En un movimiento que rompe con décadas de protocolo diplomático, el gobierno de Estados Unidos ha anunciado que comenzará a ofrecer servicios oficiales de su embajada directamente en un asentamiento israelí en Cisjordania. Esta decisión marca un hito sin precedentes en la política exterior de Washington y ha generado una reacción inmediata entre los diversos actores políticos de la región.
El anuncio ha sido interpretado de manera uniforme por figuras de todo el espectro político. Tanto palestinos como israelíes, provenientes de sectores de derecha e izquierda, coinciden en que esta acción representa un paso decisivo hacia la legitimación de los asentamientos judíos en territorios ocupados. Es fundamental recordar que, para la gran mayoría de las naciones del mundo y organismos internacionales como la Organización de las Naciones Unidas (ONU), estos asentamientos son considerados ilegales bajo el derecho internacional, ya que se encuentran en tierras que los palestinos reclaman para la conformación de un futuro Estado independiente.
Desde una perspectiva técnica, la prestación de servicios consulares —tales como la emisión de pasaportes y asistencia ciudadana para residentes estadounidenses en la zona— implica un reconocimiento tácito de la autoridad israelí sobre estos territorios. Anteriormente, la diplomacia estadounidense evitaba realizar actos oficiales dentro de estos límites para mantener una postura de neutralidad y no entorpecer las negociaciones de paz basadas en la solución de dos Estados.

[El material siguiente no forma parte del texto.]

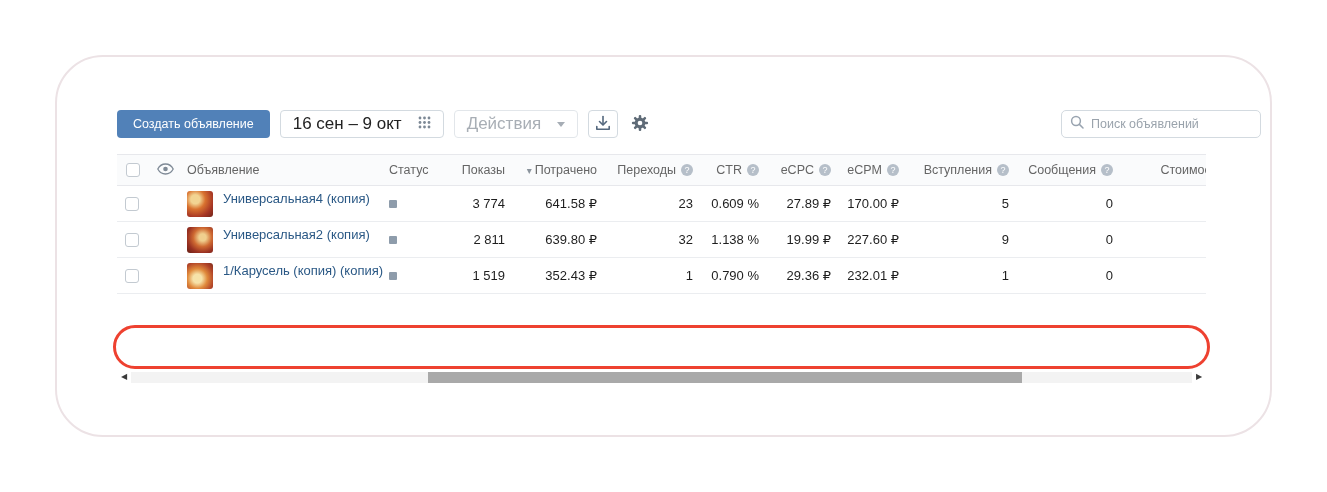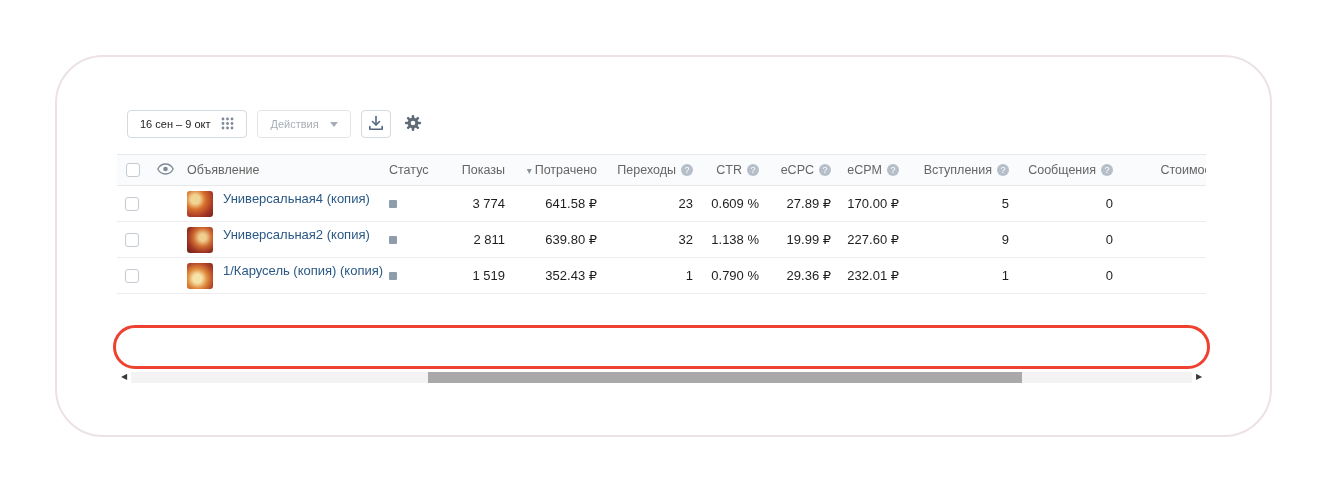--- a/index.html
+++ b/index.html
@@ -76,6 +76,7 @@
 <div class="card">
 
   <div class="toolbar">
+    <button class="btn-primary">Создать объявление</button>
 
     <button class="btn gap10">
       <span>16 сен – 9 окт</span>

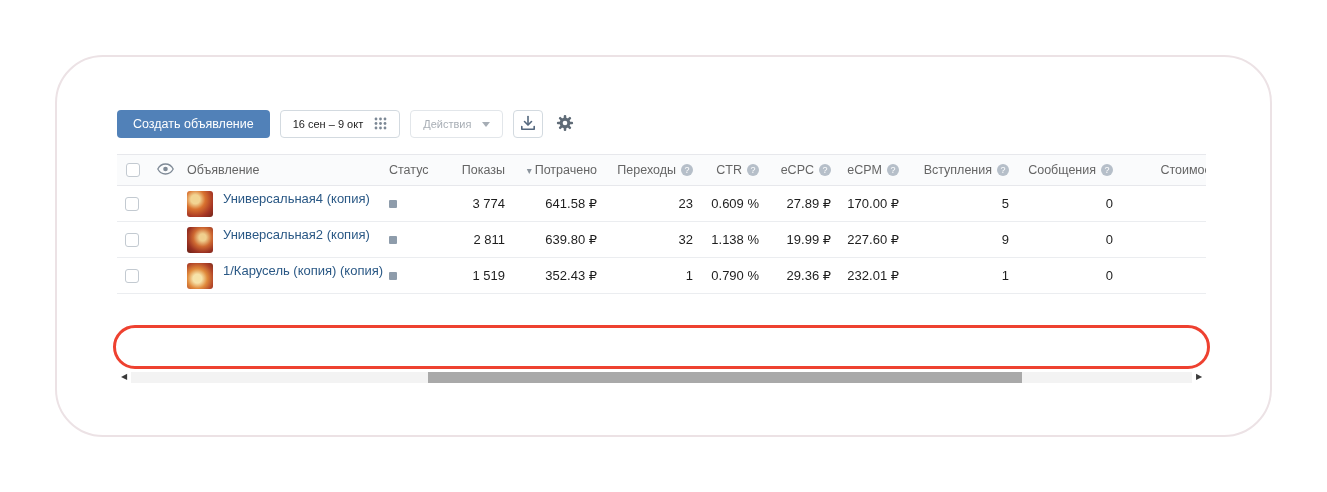--- a/index.html
+++ b/index.html
@@ -13,7 +13,7 @@
   .btn-primary { height:28px; padding:0 16px; background:#5181b8; color:#fff; border:none;
     border-radius:4px; font-size:12.5px; cursor:pointer; font-family:inherit; }
   .btn { height:28px; padding:0 12px; background:#fff; color:#222; border:1px solid #d3dae0;
-    border-radius:4px; font-size:11px; cursor:pointer; display:flex; align-items:center; gap:11px;
+    border-radius:4px; font-size:17px; cursor:pointer; display:flex; align-items:center; gap:16px;
     font-family:inherit; }
   .btn.disabled { color:#a8aeb5; border-color:#e2e6ea; }
   .caret { width:0; height:0; border-left:4px solid transparent; border-right:4px solid transparent;

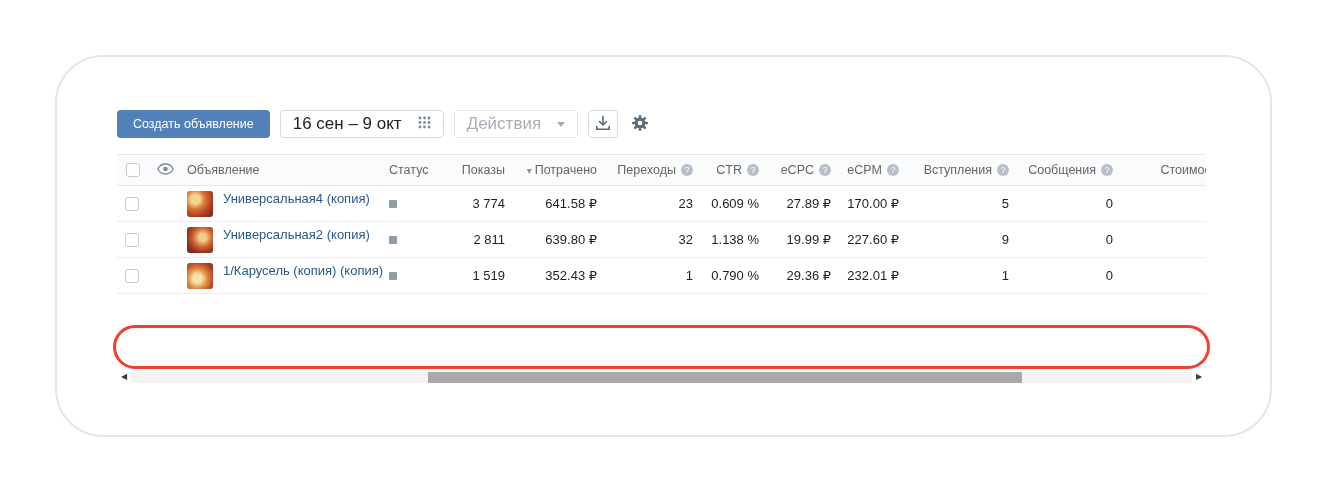--- a/index.html
+++ b/index.html
@@ -126,6 +126,15 @@
       </span>
     </button>
 
+    <div class="search">
+      <span>
+        <svg width="14" height="14" viewBox="0 0 14 14" fill="none" stroke="#99a4b0" stroke-width="1.5" stroke-linecap="round">
+          <circle cx="6" cy="6" r="4.4"></circle>
+            <path d="M9.4 9.4L13 13"></path>
+        </svg>
+      </span>
+      <input type="text" placeholder="Поиск объявлений" style="">
+    </div>
   </div>
 
   <div class="table-clip">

Para el público en México, esta noticia resulta de particular relevancia dado el histórico papel de la diplomacia mexicana en la defensa del derecho internacional. México, a través de la Secretaría de Relaciones Exteriores (SRE), ha mantenido de forma consistente una postura a favor del respeto a las fronteras y las resoluciones de la ONU en torno al conflicto palestino-israelí. Un cambio en la política de nuestro principal socio comercial, Estados Unidos, redefine el equilibrio de poder en Medio Oriente y establece un nuevo precedente sobre cómo se gestionan los territorios en disputa.
Analistas internacionales advierten que esta medida podría complicar aún más los esfuerzos por reactivar los diálogos de paz. Mientras que los grupos pro-asentamientos en Israel ven esto como un respaldo fundamental de su aliado más cercano, el liderazgo palestino y diversos organismos de derechos humanos denuncian que se está erosionando la viabilidad de una solución territorial justa. Con este acto, Estados Unidos no solo ofrece servicios administrativos, sino que envía un mensaje geopolítico que resuena en todas las cancillerías del mundo.